AIM OF THE TASK: Reproduce nothing but the lines from the one with "libgraph: A c++" down to the last line of the data below.
MATERIAL SHOWN section start
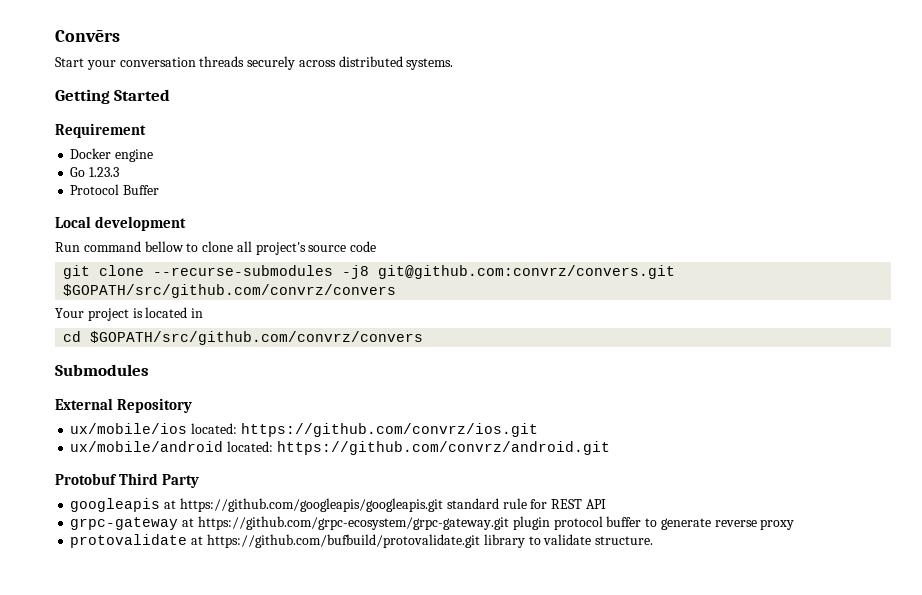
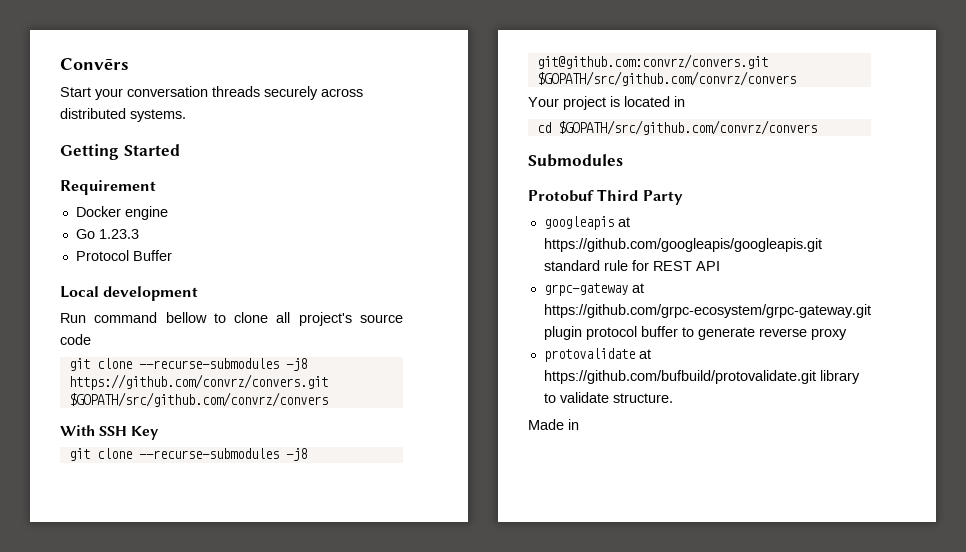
+ git clone --recurse-submodules -j8 https://github.com/convrz/convers.git $GOPATH/src/github.com/convrz/convers
+ With SSH Key
- External Repository
- ux/mobile/ios located: https://github.com/convrz/ios.git
- ux/mobile/android located: https://github.com/convrz/android.git
+ Made in

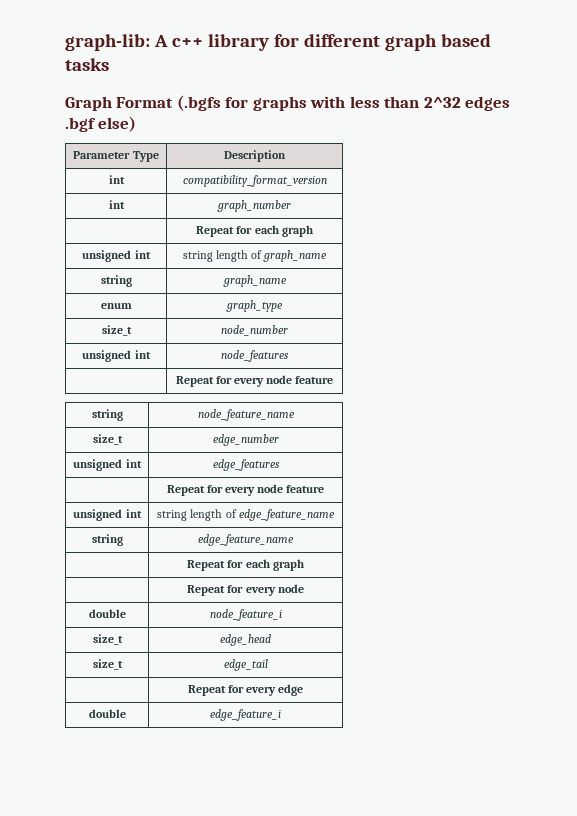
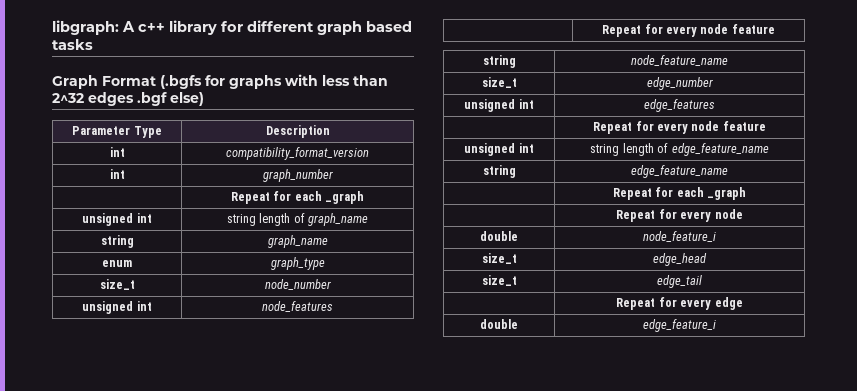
- graph-lib: A c++ library for different graph based tasks
+ libgraph: A c++ library for different graph based tasks
  int | graph_number
- | Repeat for each graph
+ | Repeat for each _graph
  string | edge_feature_name
- | Repeat for each graph
+ | Repeat for each _graph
MATERIAL SHOWN section end
SOLVED EXERCISE:
+ libgraph: A c++ library for different graph based tasks
  int | graph_number
- | Repeat for each graph
+ | Repeat for each _graph
  string | edge_feature_name
- | Repeat for each graph
+ | Repeat for each _graph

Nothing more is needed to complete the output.